To change the oil, warm the engine up with a decent ride if you can, change the oil and filter, then start it up and let it run for 10-15 seconds to let the oil circulate and coat the inside of the engine - no more. NEVER start the cycle (after that) during storage to "warm it up". Only start it again when you are ready to ride. By starting and idling to warm up you are just contaminating your fresh oil by adding moisture and acids to it - which supports corrosion.

Wash and wax.

Check your coolant level and condition. Make sure you are safe down to the temps you will be storing.

Check and change brake fluid. If it's not crystal clear - flush it.

Lube and adjust the chain.

Pump the tires to 5 psi over normal running pressure.

Close-off the intake and exhaust openings.
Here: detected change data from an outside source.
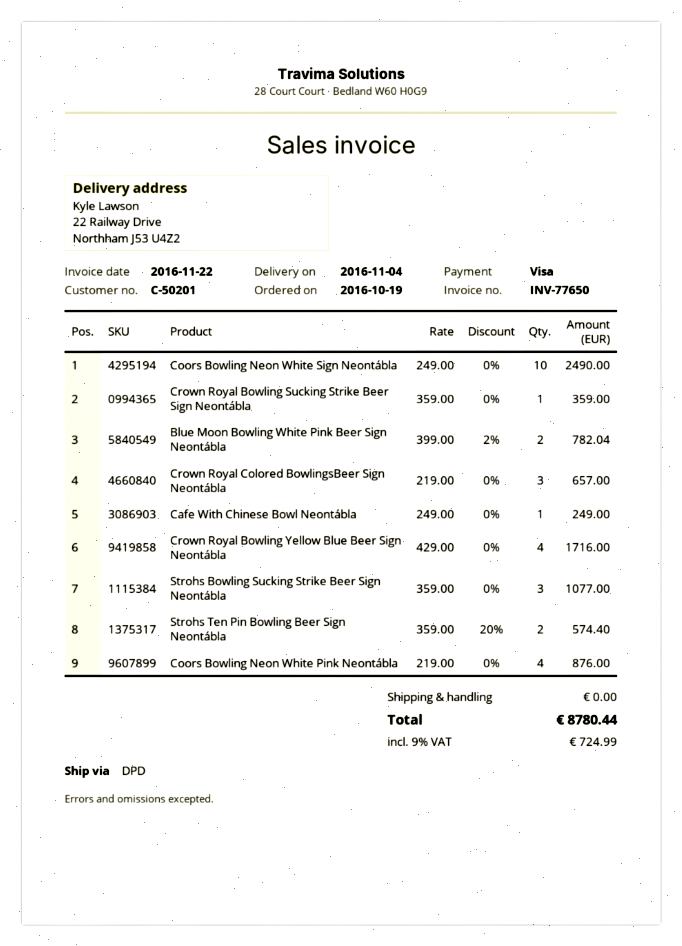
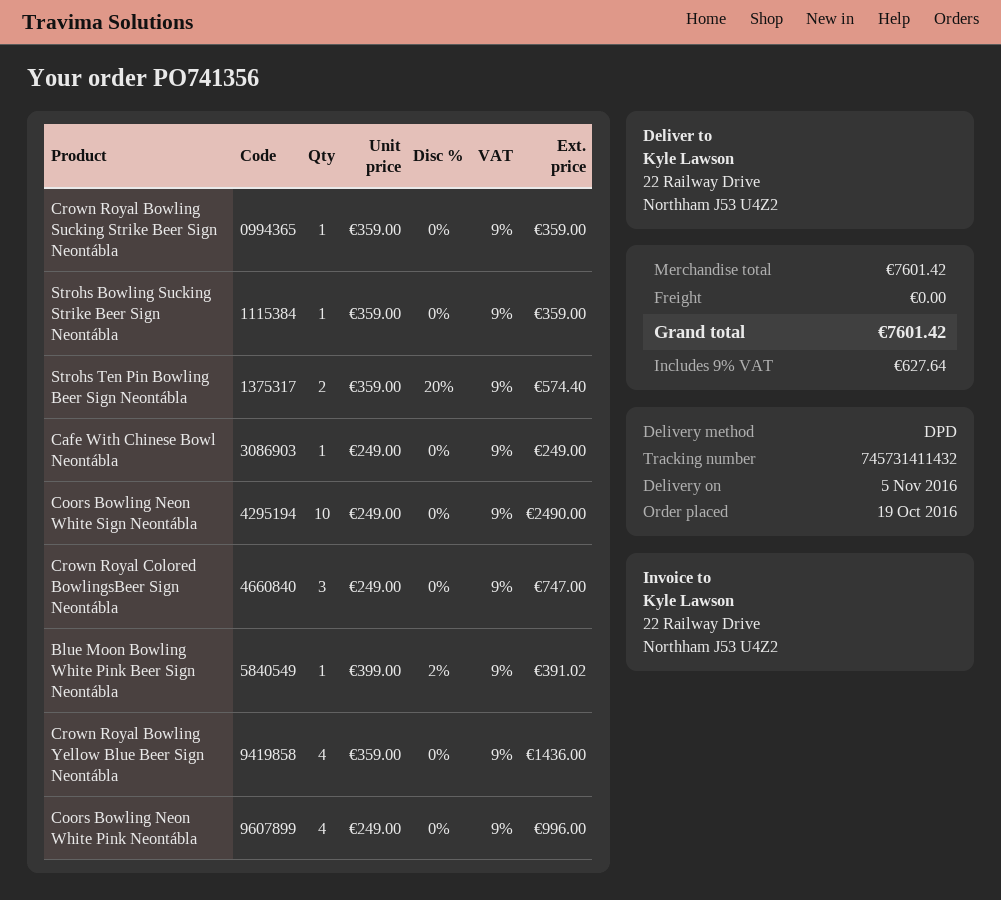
delivery date: 2016-11-04 -> 2016-11-05
Blue Moon Bowling White Pink Beer Sign Neontábla: 2 x 399.00 - 2% = 782.04 -> 1 x 399.00 - 2% = 391.02
Crown Royal Colored BowlingsBeer Sign Neontábla: 3 x 219.00 = 657.00 -> 3 x 249.00 = 747.00
Crown Royal Bowling Yellow Blue Beer Sign Neontábla: 4 x 429.00 = 1716.00 -> 4 x 359.00 = 1436.00
Strohs Bowling Sucking Strike Beer Sign Neontábla: 3 x 359.00 = 1077.00 -> 1 x 359.00 = 359.00
Coors Bowling Neon White Pink Neontábla: 4 x 219.00 = 876.00 -> 4 x 249.00 = 996.00
tax: 9% = 724.99 -> 9% = 627.64
total: 8780.44 -> 7601.42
I always top the tank completely with Ethanol-free gas + stabilizer + 2 or 3 oz of 2-stroke oil for extra protection from rust. For the Ninja you can easily drain the carb float bowls of gas before storing. Generally that's better than leaving treated fuel in there. It will take a little more cranking in spring to start it (the petcock needs vacuum to let the gas flow and fill the bowls again), but it should fire right up when the bowls fill.

Remove the battery. I charge mine with a trickle charger once a month for 2 or 3 hours. My '06 still has the original battery.